Posted by Jeff Iorg on

Disciple-making begins with sharing the gospel with non-Christians. When a lost person receives salvation, one of their first acts of public obedience is baptism. The growth process – turning new converts into fully devoted Jesus followers – continues for a lifetime. After baptism, another important aspect of discipleship is teaching people how to follow Jesus.

Teaching, when narrowly defined as a classroom experience, is too limited an understanding of what is required for training another person to live the Christian life. Teaching, including the classroom experience, is important. But when disciple-making is reduced to communicating information, it becomes an intellectual exercise rather than the attitudinal and behavior-shaping process it is supposed to be.

When Jesus told his followers to teach others how to follow him, he did so in the context of knowing they knew how he had taught them. Jesus’ disciples had learned from the Master how to shape the thinking, attitudes, and actions of people. It starts with instruction, giving people new information. It continues with modeling and life-on-life training.

New Christians need to see how the Christian life is lived – not just hear a lecture about it. This is sometimes described as mentoring or coaching. It means mature believers take emerging believers under their wings and help them learn – step by painful step – how to reshape their behavior to demonstrate their new worldview. This is often hardest for leaders who have been taught in a classroom – often at a seminary. They try to replicate that experience in church – through preaching, teaching, and required reading. That approach is too one-dimensional. Disciple-making requires teaching – but that’s done best when it includes modeling, mentoring, coaching, and life-on-life training.
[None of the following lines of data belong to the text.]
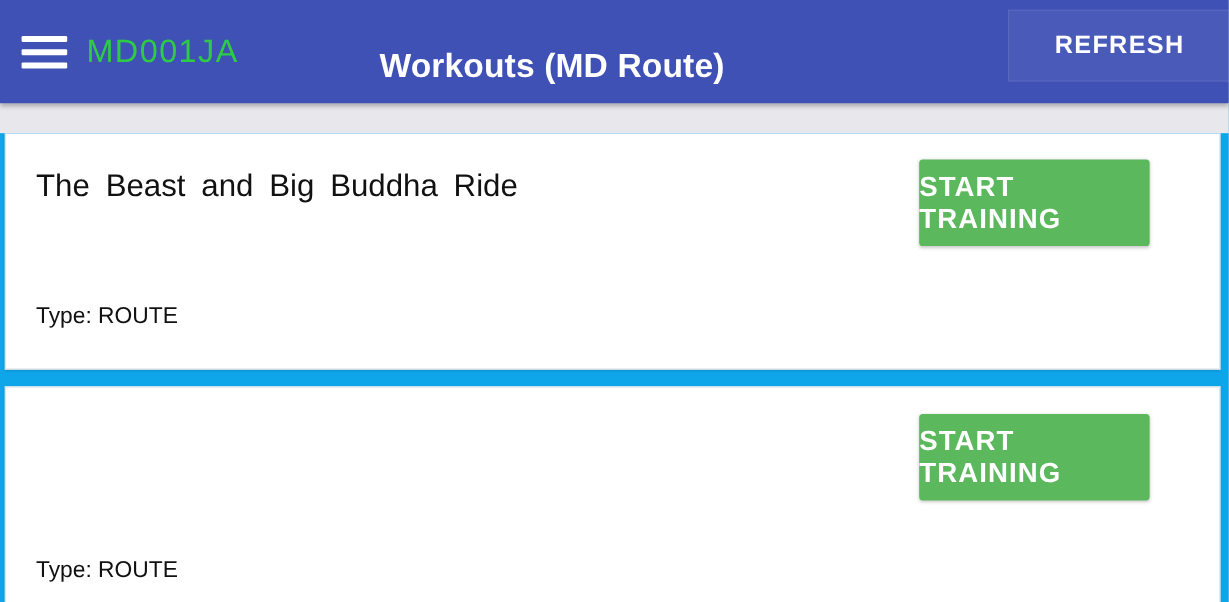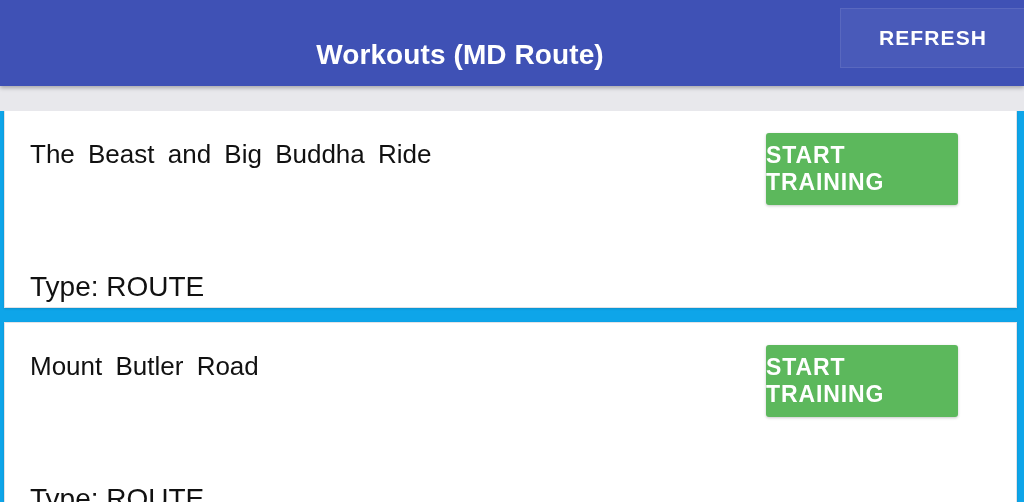"MD001JA" div.appbar-left { html: none -> <div> <div> <span></span> <span></span> <span></span> </div> <div>MD001JA</div> </div> }
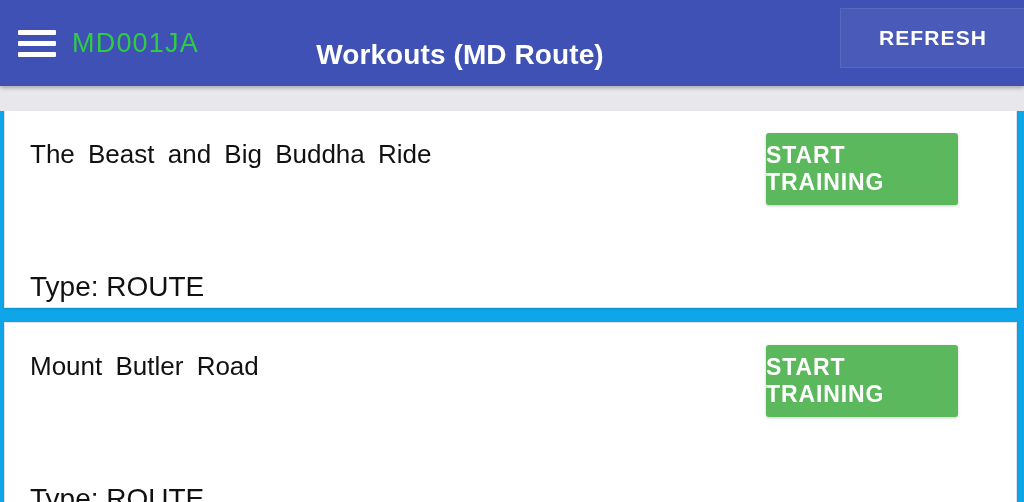"Type: ROUTE" .card-type { font-size: 28px -> 19px; top: 160px -> 142px }
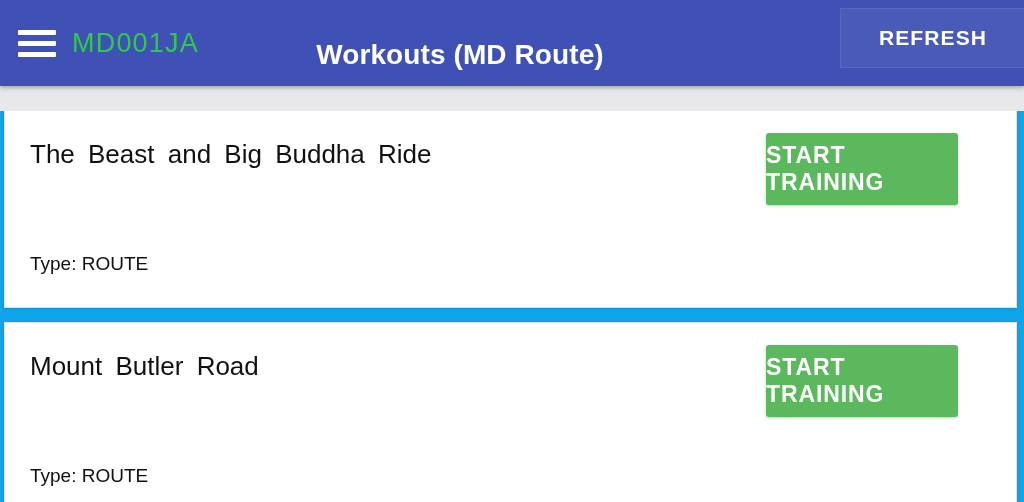"Mount Butler Road" div.card-title { html: <div>Mount Butler Road</div> -> none }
Disciple-making includes instruction – no doubt about it. But good disciple-makers do more than hold classes, hand out notebooks, and help their followers fill in the blanks. They know living the Christian life includes learning new information – but is much more than that. Good disciple-makers have an intentional strategy for teaching – in the best, most fully orbed understanding of that concept. They teach to shape both attitudes and behaviors of Christians in all areas of life.